Be the Life of the (Third) Party

Choosing your new core vendor and starting the implementation of an access and revenue, clinical and ancillary platform is an exciting event in any healthcare organization. Choose well and your organization has a solid foundation to build upon for many years. But what sometimes gets overlooked in the excitement of the new system is the heavy lifting that the non-core vendor technologies and applications do, and will continue to perform as your new foundational system is brought live. Your core vendor will typically refer to these as Third Party products; technology components that are required to complete the vision of the integrated system but not included in the core vendor offering. Now, it is likely the big-ticket items (think PACS, or Encoders, for example) will be identified during the core vendor selection process. It’s often the more granular components that aren’t discovered until late in the implementation which can create real problems!
Fortunately, a comprehensive review of necessary third-party products lends itself well to a Plan-Do-Check-Act (PDCA) cycle, and by broadening that analysis to areas outside traditional Information Services (IS), you can capture more of the potential needs than you were originally aware.
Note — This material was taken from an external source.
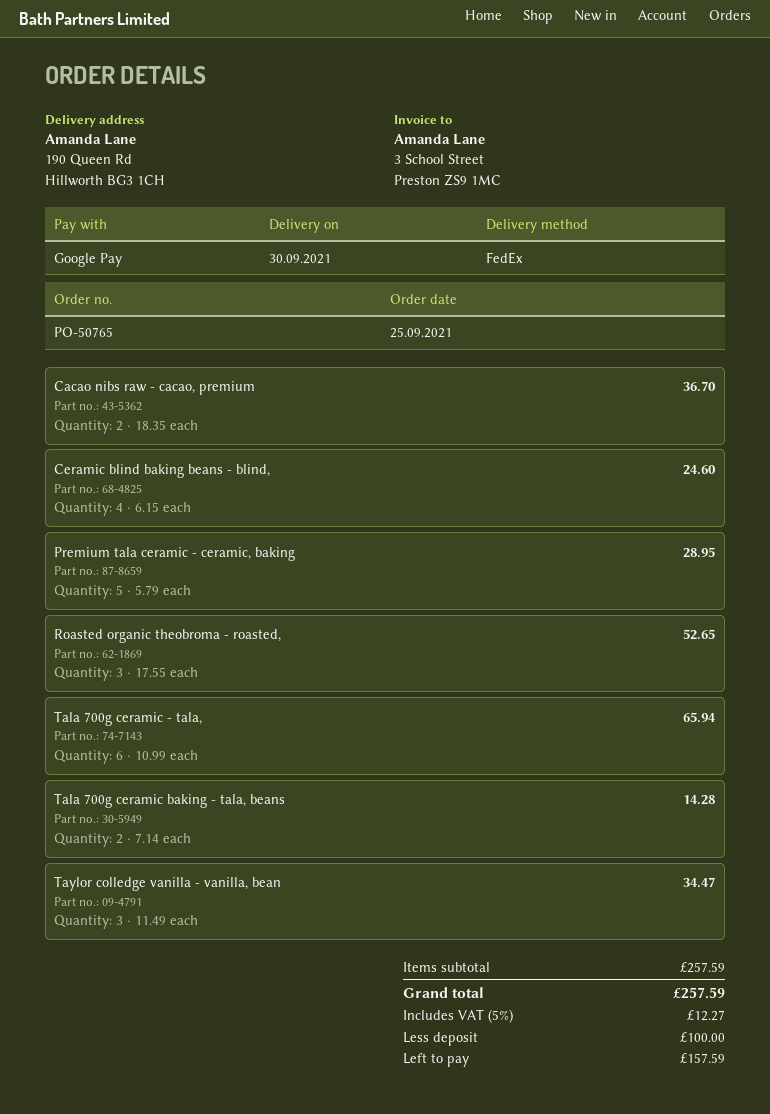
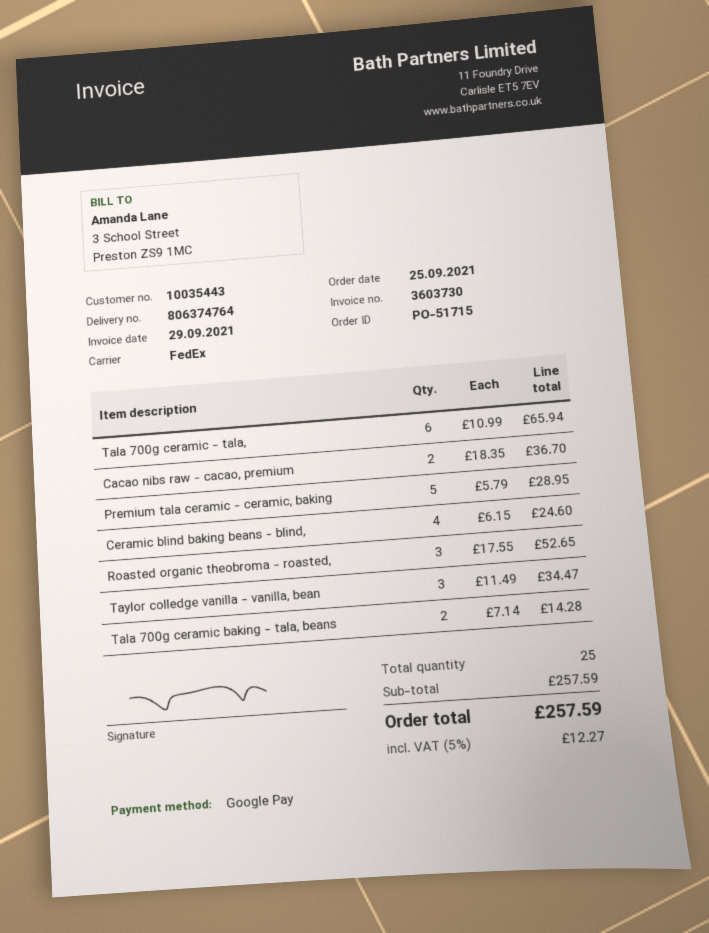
order number: PO-50765 -> PO-51715

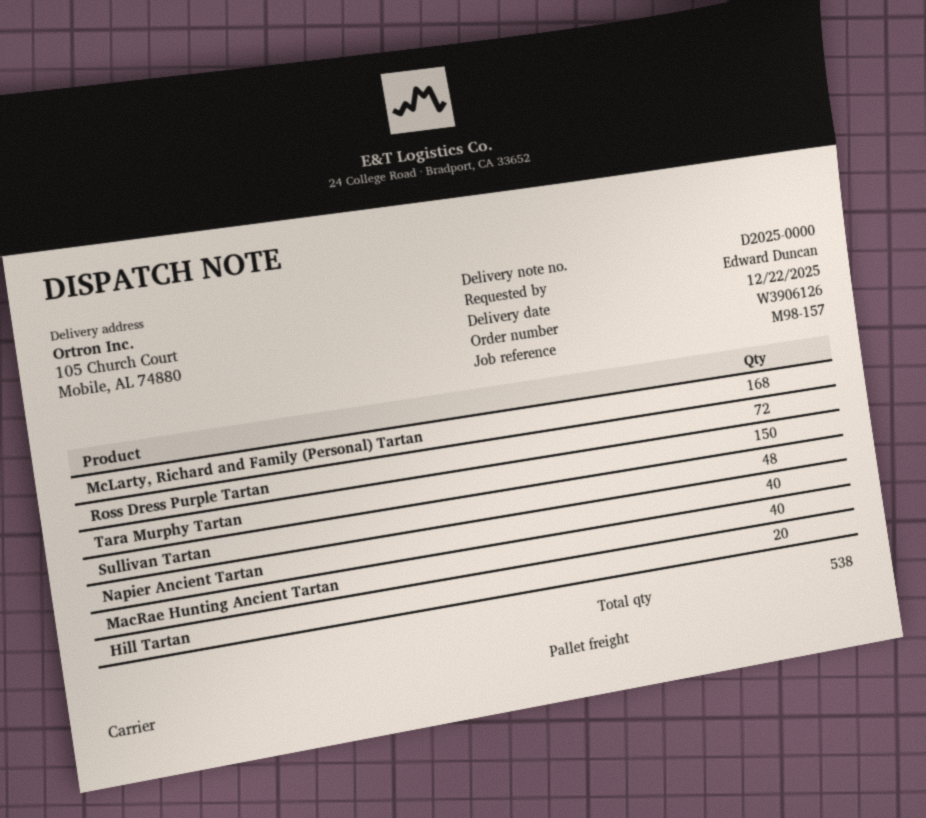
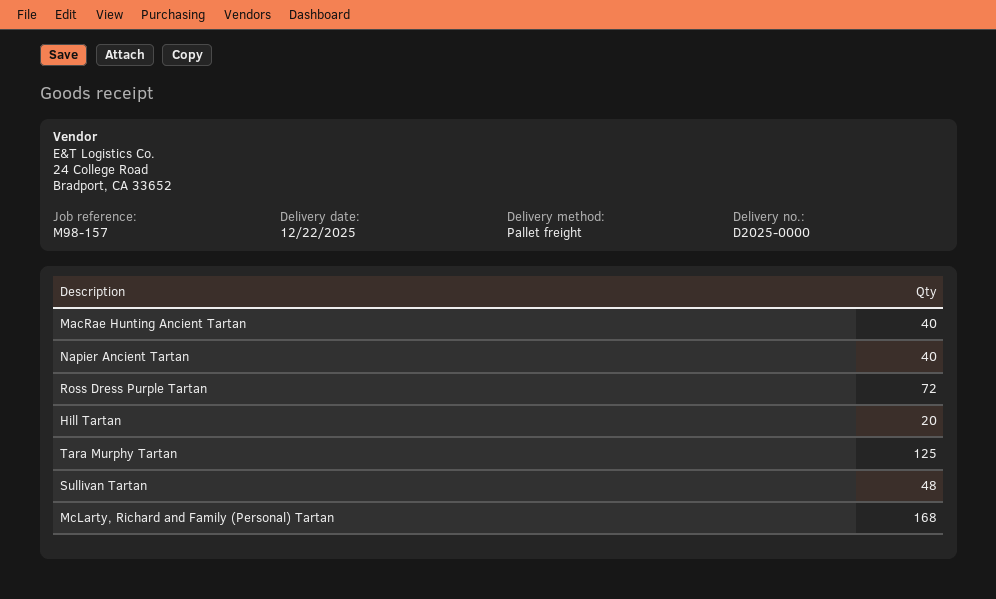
Tara Murphy Tartan: 150 -> 125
Therefore, here are some suggestions on where to start (I’ll assume you’ve already documented the big-ticket items):
Plan:
There is usually a ton of information within the organization about what third-party products are being used. The challenge is that it is often scattered throughout the organization. This is a great time to pull it all together by reaching out to a few key groups and pick their brain. Here are a few places to start:
- Accounting/Accounts Payable: What items that even remotely sound like hardware or software had a payment made to them in the last 12 months? This review often gets to content vendors that may be taken for granted in existing systems, but may or may not be supported on the future platforms.
- Contracting/Materials Management: What items are being negotiated, which have just been renewed, and which ones are coming up for renewal? These are all rich sources of information and possibly cost avoidance if the new functionality overlaps or eliminates the need for some of these existing products.
- Biomedical: Often an area of specific-use networking and hardware, it is good to understand the special requirements that is not uncommonly on the fringes of the IS ecosystem. More complete integration of biomedical and clinical systems is a significant win for an organization. Often it takes identifying the model/serial number of these products to determine compatibility with the clinical and ancillary systems being installed; and early knowledge can prevent costly surprises later in the project during testing.
- Analytics and Reporting: It can be amazing and little frightening (:/) how much overlap can exist among each third-party vendor’s reporting and extract structures. And at the risk of introducing scope creep, there may be no better time that this project to move to a robust data warehousing and analytics platform than now. This group also has astonishing knowledge of where data goes externally from the organization, often via third-party connections that have seemingly run forever in the background.
Do:
Assign a Project Manager for third-party products, someone who wakes up every morning thinking about third-party products. The work this person does will be greater than the sum of individual contributors. She or he is your air traffic controller who will know all the work in progress and will ultimately move the business-related work forward with the vendors so that the technical teams can focus their expertise where it is most valuable.
Once the third-party products are identified and the technical teams are fully engaged, this Project Manager can often provide leadership to other aspect of the project such as testing, training coordination, and activation planning.
Check:
Collect, quantify and present the status of the third-party products as visibly and frequently as you do the core vendor project updates. By definition, these third-party items are in your scope, but for many reasons they seem to slip under the radar unless they have a pre-planned seat at the project governance level. Often is the mechanics of contracting and negotiation that consumes valuable project time, and a few well-placed calls from organizational leadership can move slow moving processes forward much more rapidly.
Act:
Take the conservative approach and operate under the assumption that a one-week delay to a third-party project will result in a one-week delay to the overall project. The sense of urgency around third-party timelines needs to be as great as they are for the core vendor products being implemented. It’s helpful to remember that while a technology or system is third-party product to the overall implementation, these same items may be the core system to a good number of users!
Sum:
Make your critical path less critical, pay daily attention to your third-party products.